Agentic Intervention for Efficient Real-World Reinforcement Learning
An agentic intervention model that detects unproductive exploration and autonomously recovers the policy toward high-value states — turning human intervention into a value-aware recovery process for real-world robot RL.
Human-in-the-loop reinforcement learning (HiL-RL) has emerged as an effective paradigm for real-world robotic manipulation, enabling online policy improvement with human guidance. However, current HiL-RL frameworks remain intervention-intensive, relying on frequent human corrections to redirect the policy out of unproductive exploration, which incurs high labor cost and limits real-world scalability.

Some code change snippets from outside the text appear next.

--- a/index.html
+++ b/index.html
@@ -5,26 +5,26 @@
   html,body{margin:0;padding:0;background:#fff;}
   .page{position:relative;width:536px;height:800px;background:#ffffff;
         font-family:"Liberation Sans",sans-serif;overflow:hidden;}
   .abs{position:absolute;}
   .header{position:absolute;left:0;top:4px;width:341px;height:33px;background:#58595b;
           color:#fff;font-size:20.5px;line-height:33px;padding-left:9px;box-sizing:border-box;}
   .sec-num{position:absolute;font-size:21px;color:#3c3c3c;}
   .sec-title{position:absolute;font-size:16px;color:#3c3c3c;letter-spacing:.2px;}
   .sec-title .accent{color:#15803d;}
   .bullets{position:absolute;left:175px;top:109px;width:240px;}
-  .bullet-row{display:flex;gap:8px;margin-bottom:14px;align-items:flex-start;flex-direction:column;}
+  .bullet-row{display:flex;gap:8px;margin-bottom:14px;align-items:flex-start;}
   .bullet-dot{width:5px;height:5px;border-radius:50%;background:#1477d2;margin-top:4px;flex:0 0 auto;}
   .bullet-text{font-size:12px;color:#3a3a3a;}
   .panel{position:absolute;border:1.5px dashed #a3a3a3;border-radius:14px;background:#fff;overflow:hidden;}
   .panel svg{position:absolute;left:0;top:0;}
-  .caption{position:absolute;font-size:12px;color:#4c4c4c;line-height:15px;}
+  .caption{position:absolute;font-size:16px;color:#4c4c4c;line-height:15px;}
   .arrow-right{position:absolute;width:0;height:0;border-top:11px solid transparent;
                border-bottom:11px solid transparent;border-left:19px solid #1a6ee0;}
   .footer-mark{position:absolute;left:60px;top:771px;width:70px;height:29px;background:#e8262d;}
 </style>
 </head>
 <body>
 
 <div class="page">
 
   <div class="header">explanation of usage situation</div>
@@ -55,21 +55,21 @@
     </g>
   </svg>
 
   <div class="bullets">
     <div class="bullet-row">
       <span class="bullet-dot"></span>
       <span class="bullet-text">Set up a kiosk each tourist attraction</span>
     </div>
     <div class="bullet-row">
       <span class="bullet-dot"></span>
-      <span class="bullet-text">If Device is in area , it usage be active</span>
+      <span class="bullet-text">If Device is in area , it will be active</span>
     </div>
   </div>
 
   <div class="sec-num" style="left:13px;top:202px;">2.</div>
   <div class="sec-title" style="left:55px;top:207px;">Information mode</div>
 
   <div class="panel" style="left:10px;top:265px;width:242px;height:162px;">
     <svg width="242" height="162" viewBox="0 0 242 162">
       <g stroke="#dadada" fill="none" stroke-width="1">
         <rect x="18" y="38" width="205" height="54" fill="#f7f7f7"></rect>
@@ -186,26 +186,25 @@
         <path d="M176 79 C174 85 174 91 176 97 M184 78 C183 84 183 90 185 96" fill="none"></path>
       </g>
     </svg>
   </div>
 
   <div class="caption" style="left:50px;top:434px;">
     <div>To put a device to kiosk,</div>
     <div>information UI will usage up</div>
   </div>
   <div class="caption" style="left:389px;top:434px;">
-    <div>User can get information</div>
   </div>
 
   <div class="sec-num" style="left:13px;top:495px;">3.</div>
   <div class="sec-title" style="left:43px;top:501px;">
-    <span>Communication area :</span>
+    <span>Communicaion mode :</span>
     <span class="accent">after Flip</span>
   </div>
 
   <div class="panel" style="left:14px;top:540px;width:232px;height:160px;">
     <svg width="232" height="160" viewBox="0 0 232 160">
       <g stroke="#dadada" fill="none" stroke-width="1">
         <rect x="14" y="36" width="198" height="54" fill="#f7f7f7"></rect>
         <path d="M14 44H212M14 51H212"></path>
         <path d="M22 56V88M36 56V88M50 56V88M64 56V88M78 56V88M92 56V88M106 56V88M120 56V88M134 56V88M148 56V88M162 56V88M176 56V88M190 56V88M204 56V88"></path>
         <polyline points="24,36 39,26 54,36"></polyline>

To address this, we propose UniIntervene, an agentic intervention model that detects unproductive exploration and autonomously recovers the policy toward high-value states, taking over the bulk of interventions from human operators. UniIntervene first performs future-conditioned action-value estimation, predicting the latent consequence of the current action and evaluating its induced value, which provides a more stable progress signal. Building on this, a temporal value-risk critic aggregates recent value dynamics and triggers intervention when the estimated value exhibits sustained stagnation or degradation. When intervention is required, UniIntervene retrieves a high-value recovery target from a memory of past intervention episodes and produces executable corrective actions through a goal-conditioned recovery policy.
In this way, UniIntervene turns intervention from passive human correction into a value-aware recovery process for efficient real-world RL. Extensive experiments on diverse real-world manipulation tasks demonstrate that UniIntervene improves the average success rate by 8.6% while reducing human interventions by 57% relative to state-of-the-art HiL-RL baselines.
A walkthrough of UniIntervene detecting value stagnation and autonomously recovering on real-world tasks.
UniIntervene internalizes the intervention decision: it continuously asks whether the ongoing rollout is making productive progress, and autonomously redirects the policy when it is not.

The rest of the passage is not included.